The Obama administration argues that the Castro regime is indeed changing. Last week, four Cuban dissidents were released from prison and allowed to leave the country, as part of 53 prisoners who were released by Cuba in December 2014 under a deal with Washington. But many are not satisfied. Wilberto Parada, who was among the four men released, scoffed at the Castro regime, saying that it’s “convenient for the government to take dissidents out of Cuba.”
On Saturday, 19 March, Cuba’s most recognizable human rights activist, Elizardo Sanchez, was detained for over three hours on arriving at Havana – marking the latest episode of skirmishes between the Castro regime and its dissidents.
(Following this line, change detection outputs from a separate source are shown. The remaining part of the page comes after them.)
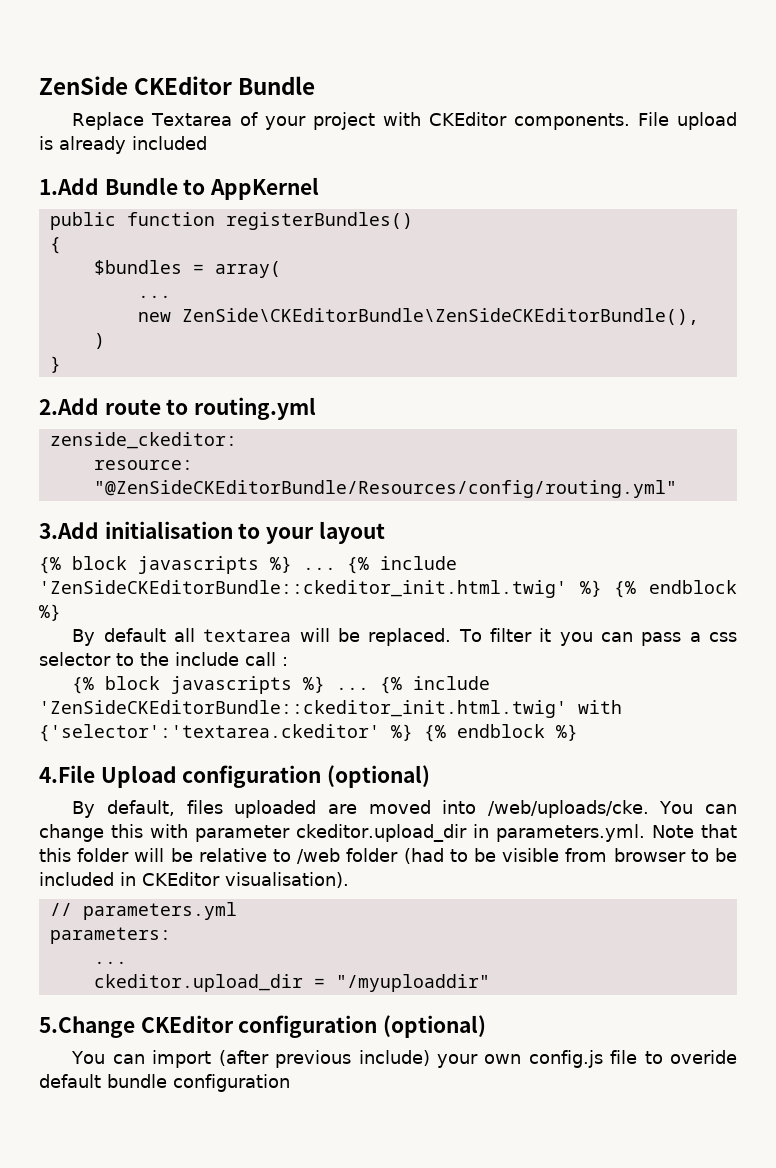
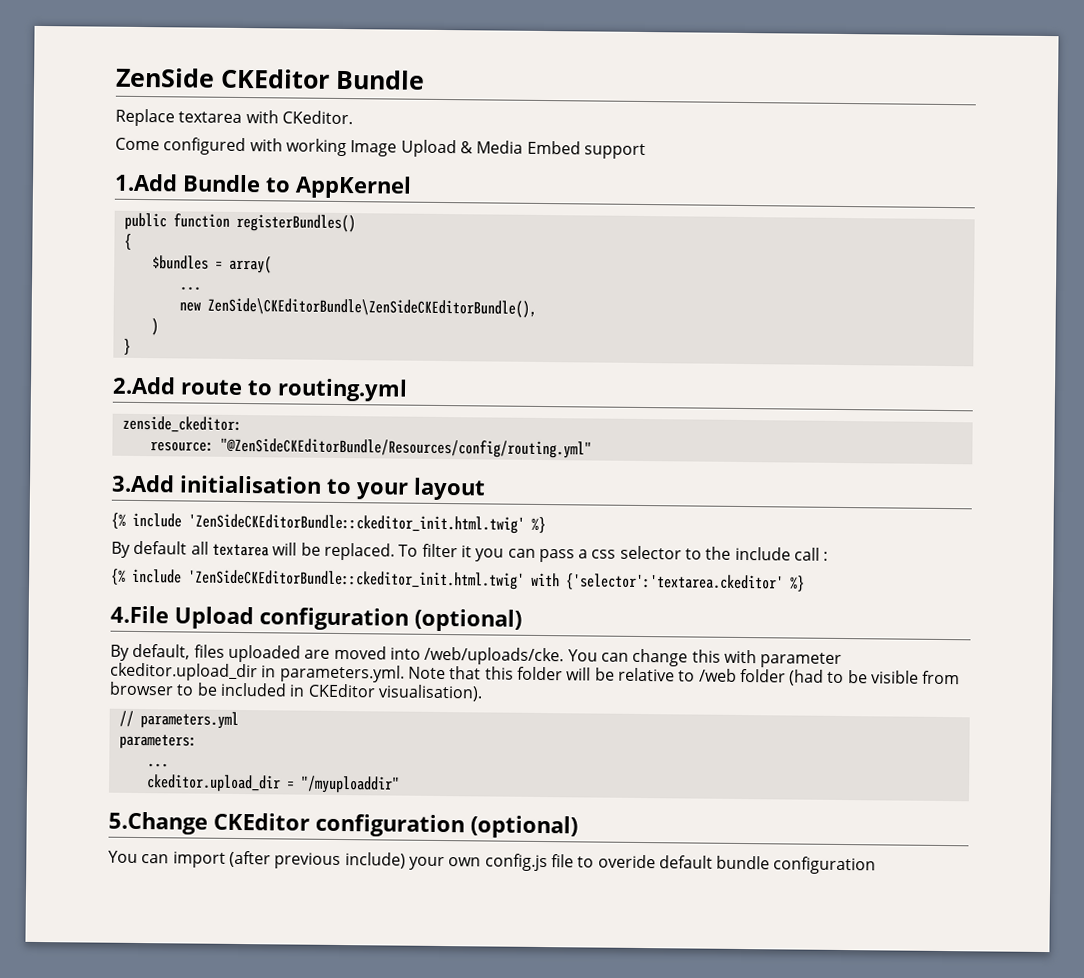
[151,112,737,130] [39,136,207,154] Textarea of your project with CKEditor components. File upload is already included -> [178,110,353,125] [115,137,646,160] textarea with CKeditor. // Come configured with working Image Upload & Media Embed support
[72,556,369,574] block javascripts %} ... {% -> (126, 520) none
[614,580,737,598] [39,604,61,621] {% endblock %} -> (546, 525) none
[105,676,403,694] block javascripts %} ... {% -> (126, 576) none
[424,724,578,742] {% endblock %} -> (805, 583) none

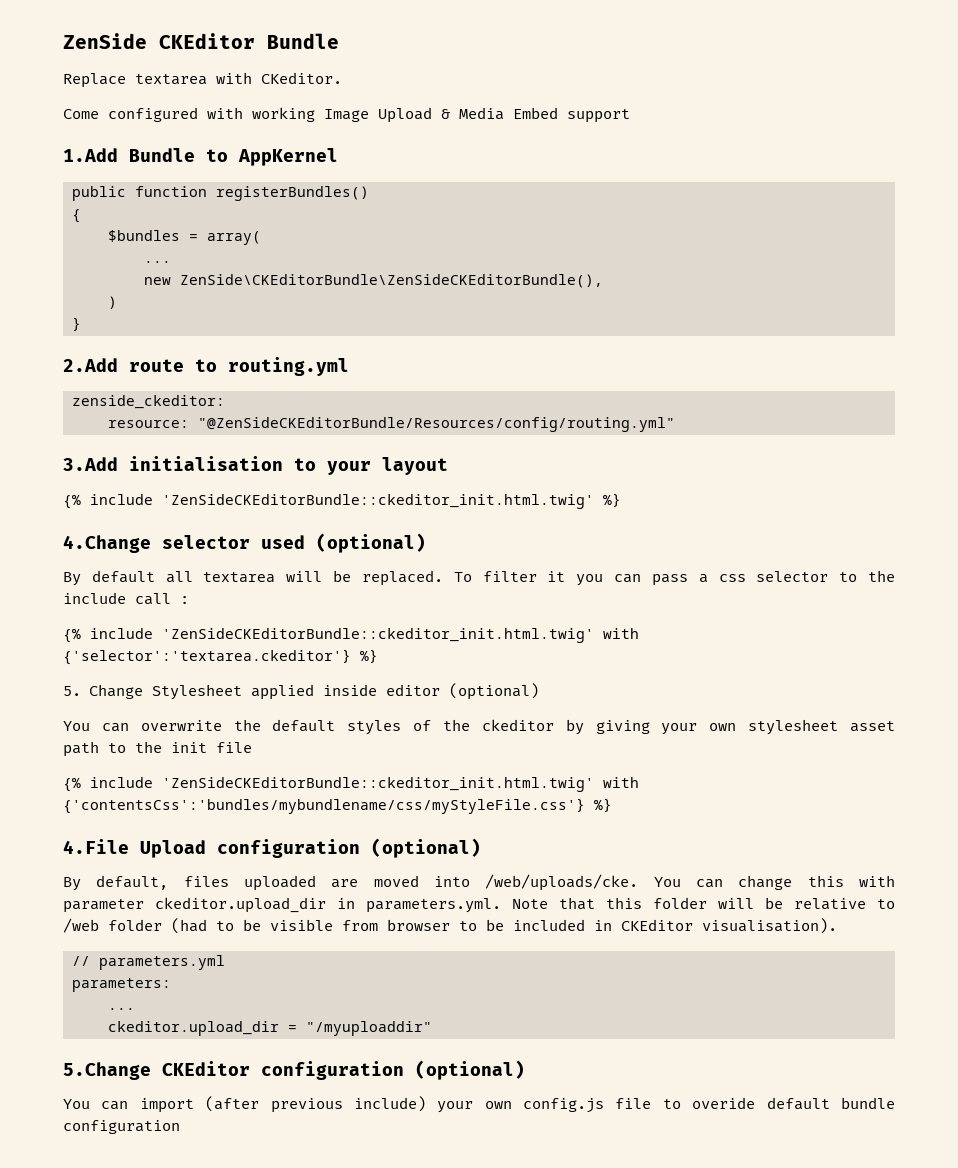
(546, 525) none -> [63,533,426,553] // 4.Change selector used (optional)
[566,573,784,592] {'selector':'textarea.ckeditor' -> [63,649,378,665] [63,683,539,700] [63,719,895,735] [63,741,252,757] [63,777,639,792] [63,798,585,814] {'selector':'textarea.ckeditor'} %} // 5. Change Stylesheet applied inside editor (optional) // You can overwrite the default styles of the ckeditor by giving your own stylesheet asset path to the init file // {% include 'ZenSideCKEditorBundle::ckeditor_init.html.twig' with {'contentsCss':'bundles/mybundlename/css/myStyleFile.css'}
Despite the skepticism, many are hopeful that Obama’s visit to Cuba – and the subsequent opening of the Cuban economy – will trigger long-term political change in the country. On Sunday, Cubans packed the streets to catch a glimpse of Obama, as he strolled through Old Havana with his family, under persistent rain. Shouts of “USA!” and “Obama!” reverberated through Havana’s stone-cobbled streets, as several cheered the President.
Some human rights observers are equally hopeful. Daniel Wilkinson, the Cuba chief of Human Rights Watch, lauded Obama for pursuing the path of engagement, contending that the sanctions regime “didn’t work and gave the Cuban government a pretext for clamping down, painting itself as a victim.” Wilkinson added, “He is also making it easier to rally international pressure on Cuba.”
Interestingly, however, America’s earliest sanctions on Cuba were brought about, not just by human rights concerns, but by political ones as well. Washington placed sanctions on Cuba at the height of the Cold War in 1960, fearing that the revolutionary regime under Fidel Castro would swing in favor of the Soviet Union.
These fears were exacerbated when Soviet missiles were found placed on the Cuban island, ready to strike at American targets, triggering a threat of impending nuclear war between the two superpowers.